[Source records]
============
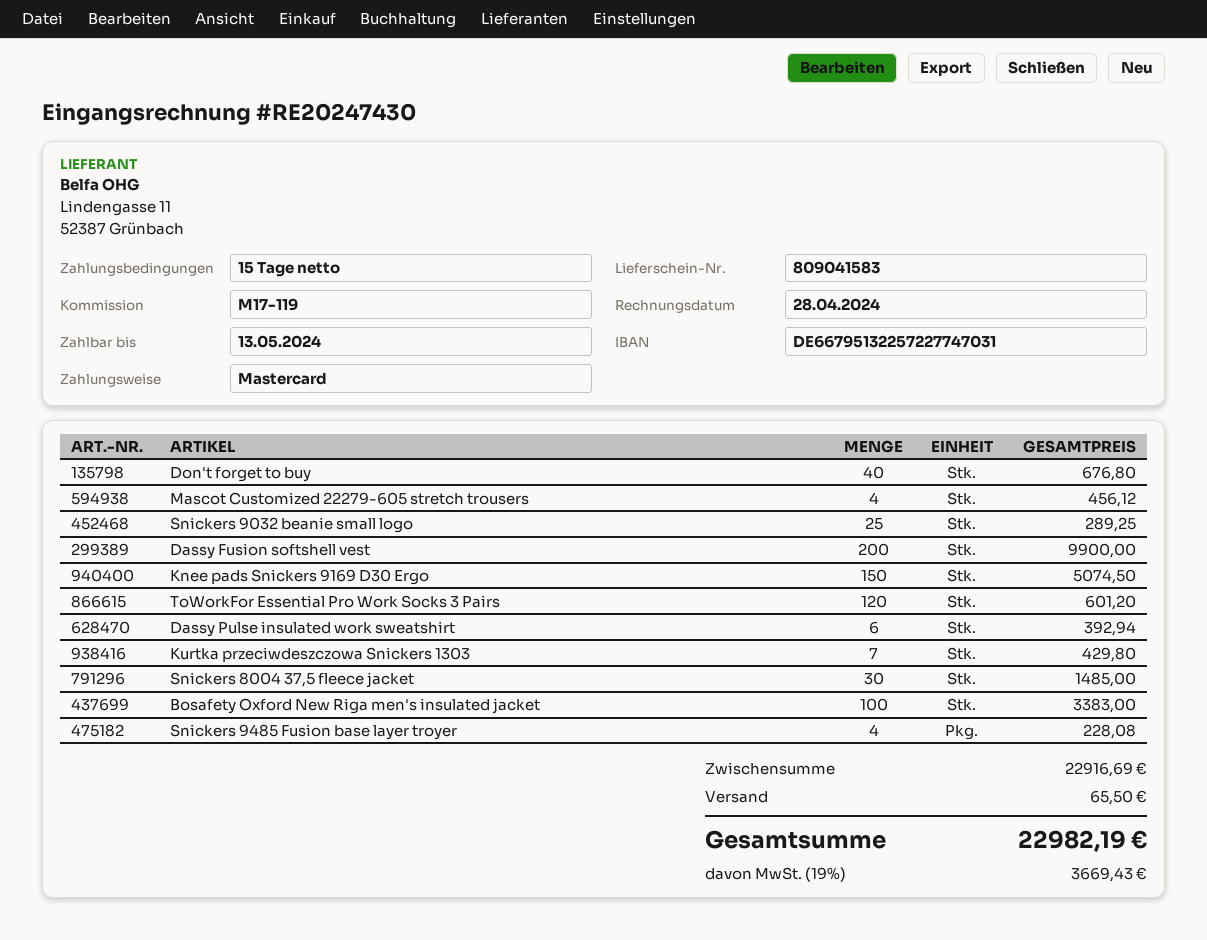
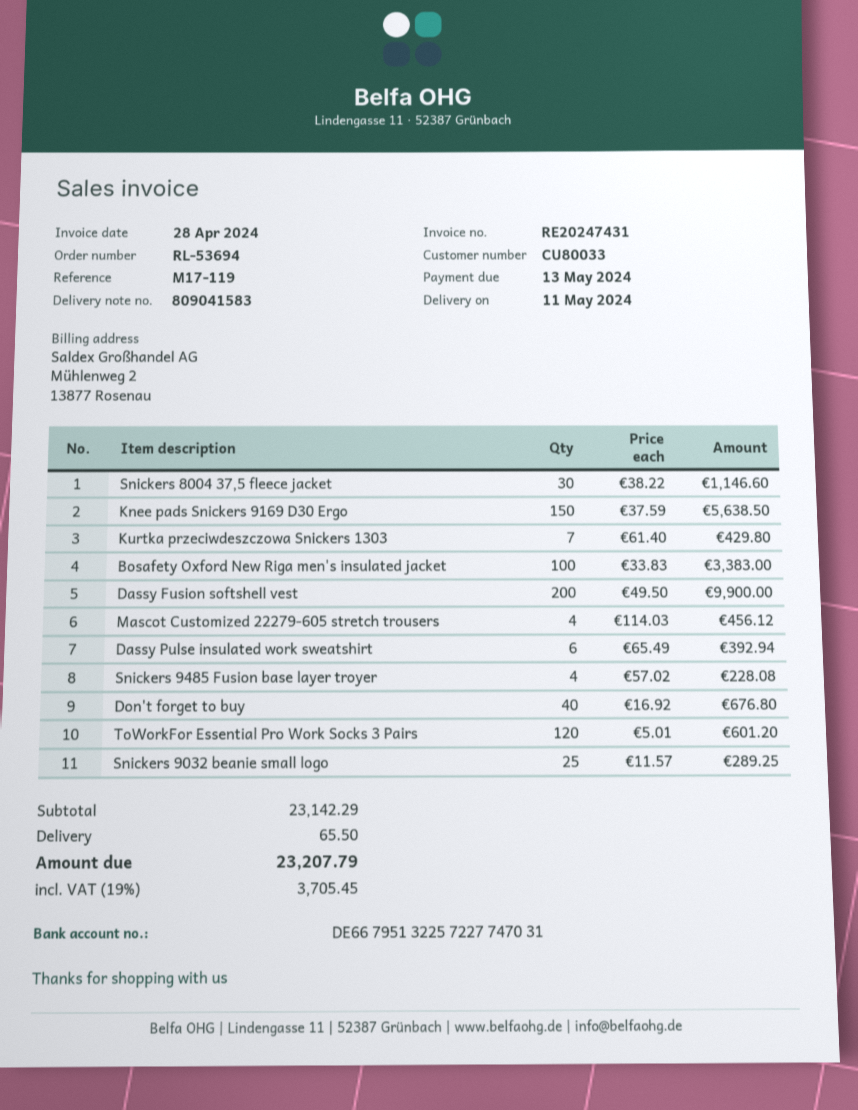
invoice number: RE20247430 -> RE20247431
Knee pads Snickers 9169 D30 Ergo: 150 for 5074.50 -> 150 for 5638.50
Snickers 8004 37,5 fleece jacket: 30 for 1485.00 -> 30 for 1146.60
subtotal: 22916.69 -> 23142.29
tax: 19% = 3669.43 -> 19% = 3705.45
total: 22982.19 -> 23207.79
============
What you will do:
The expected answer is a number and nothing else: how many lines above include the word "Snickers".

Exercise response:
2